Those look excellent too, Moriarty! I am very interested to see that this battlefield looks like when it is all assembled.
Anyway, here is my VBCW Challenge Lady:
Gertrude Tunns (the Weobley Valkyrie)
A powerfully-voiced soprano noted across the County for her dominating presence (on and off stage) she was progressing steadily up the rankings of Herefordshire opera singers when war rudley interrupted her rise to international fame and fortune.

Deeming her art above the grubby business of politics, she initially avoided taking a side in what would become the VBCW as constitutional crisis led seemingly inexorably to armed conflict. She was, however, unable to avoid getting entangled in the growing conflagration when her much anticipated performance of Wagner's Götterdämmerung at Weobley Village Hall was threatened by the approach of a marauding mechanised column. According to her agent, while at first her singing was able to drown out the desperate shouts and crackle of gunfire outside, mid way through Act II a tank shell passed through the wall and shattered the ceiling-mounted spotlight that was illuminating her. Incensed at the interruption, but without once stopping singing and in full costume, she strode off stage, out the side door reserved for members of the cast and straight to the barricades, pausing only to relieve a gaping militiaman of his anti-tank rifle. There, firing the weapon from her shoulder, she emptied its magazine into the impertinent tank while her voice soared to a shattering crescendo. Her intervention turned the tide of the action and the remaining attackers retreated, dazed and deafened, back down Gadbridge Road.

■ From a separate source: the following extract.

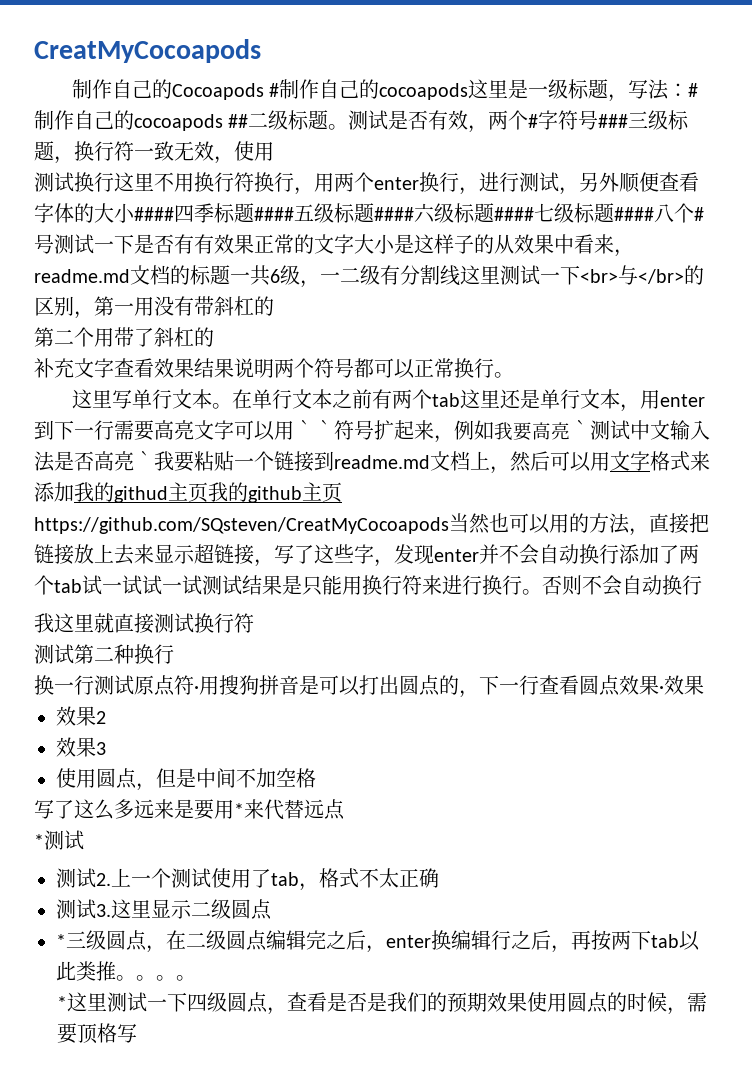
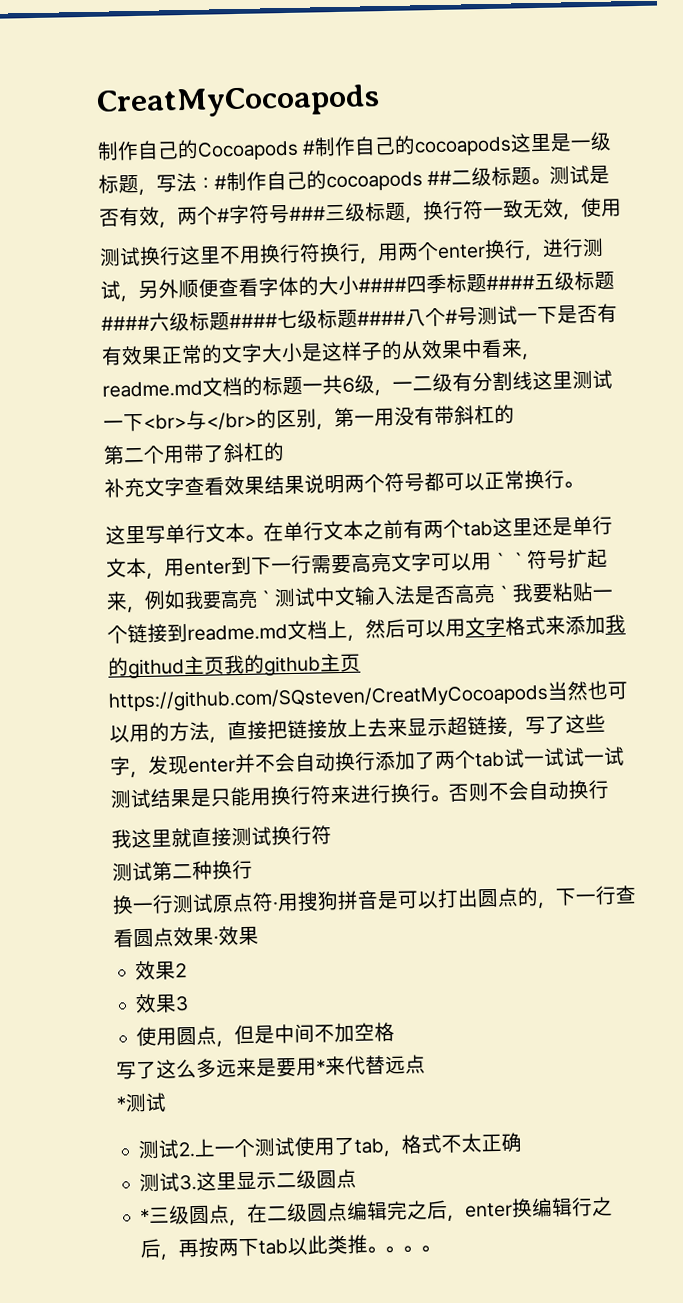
- *这里测试一下四级圆点，查看是否是我们的预期效果使用圆点的时候，需要顶格写

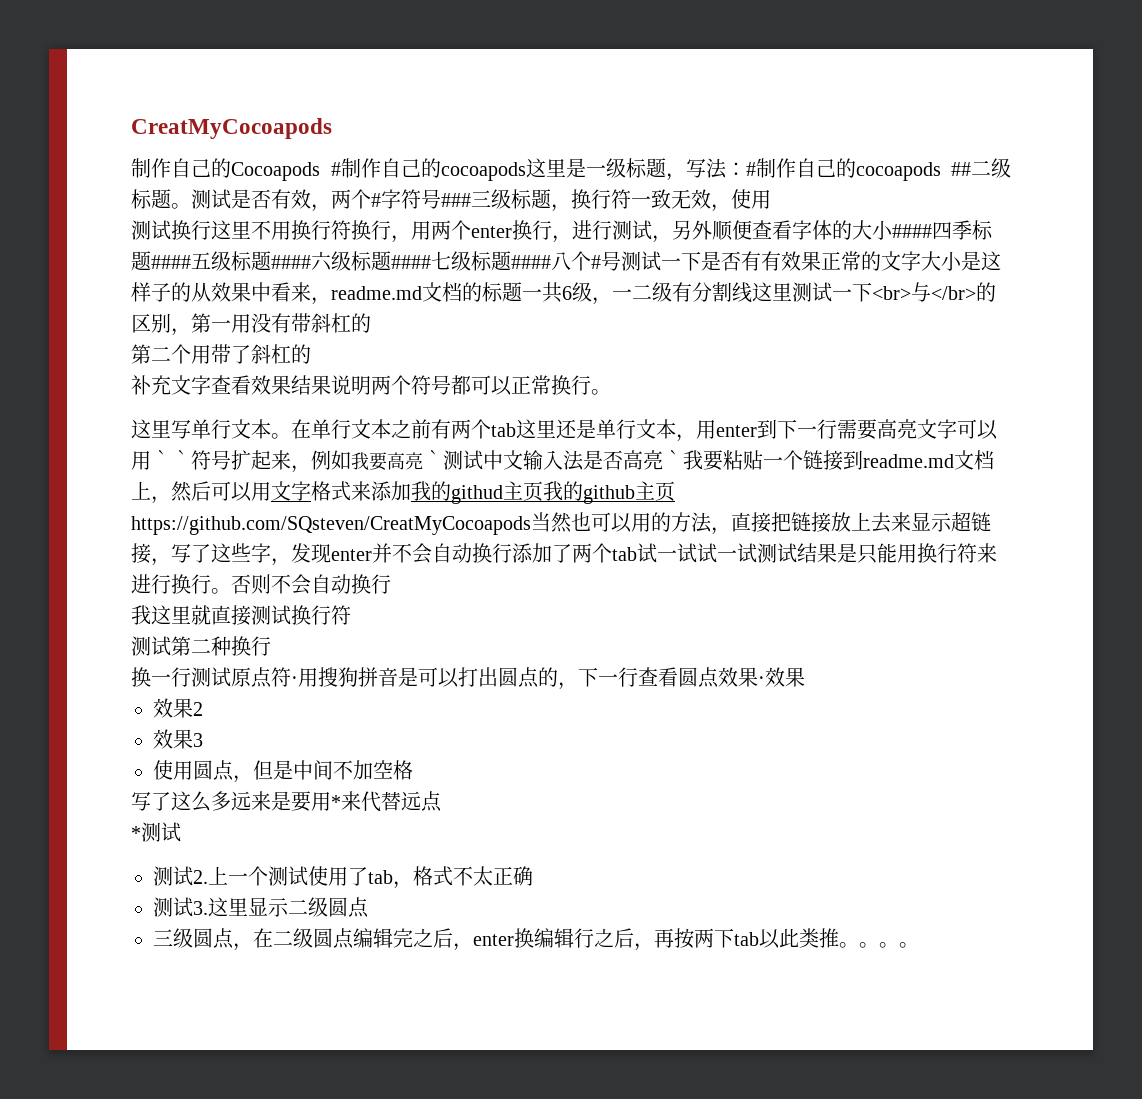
- *三级圆点，在二级圆点编辑完之后，enter换编辑行之后，再按两下tab以此类推。
+ 三级圆点，在二级圆点编辑完之后，enter换编辑行之后，再按两下tab以此类推。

My entry is an attempt to portray her as she appeared on that fateful day. I used as the starting point a Reaper Bones henchwoman figure that I had acquired some years ago in a Kickstarter but had not yet found a specific use for. I always liked the figure while finding her "armour" rather ridiculous. Closer, you might say, to that of a pre-war Opera singer than a medieval warrior:


I replaced the mace that the figure was originally armed with with a Boys anti-tank rifle taken from a sprue of Warlord Commonwealth WW2 Infantry I got free with an issue of Wargames Illustrated.


Removing the arm that was gripping the rifle on the sprue meant that there was a degree of reconstruction required using milliput (so don't look too closely!) and (after these photos were taken) I used a plastic sword hilt to create the handle behind the pistol grip.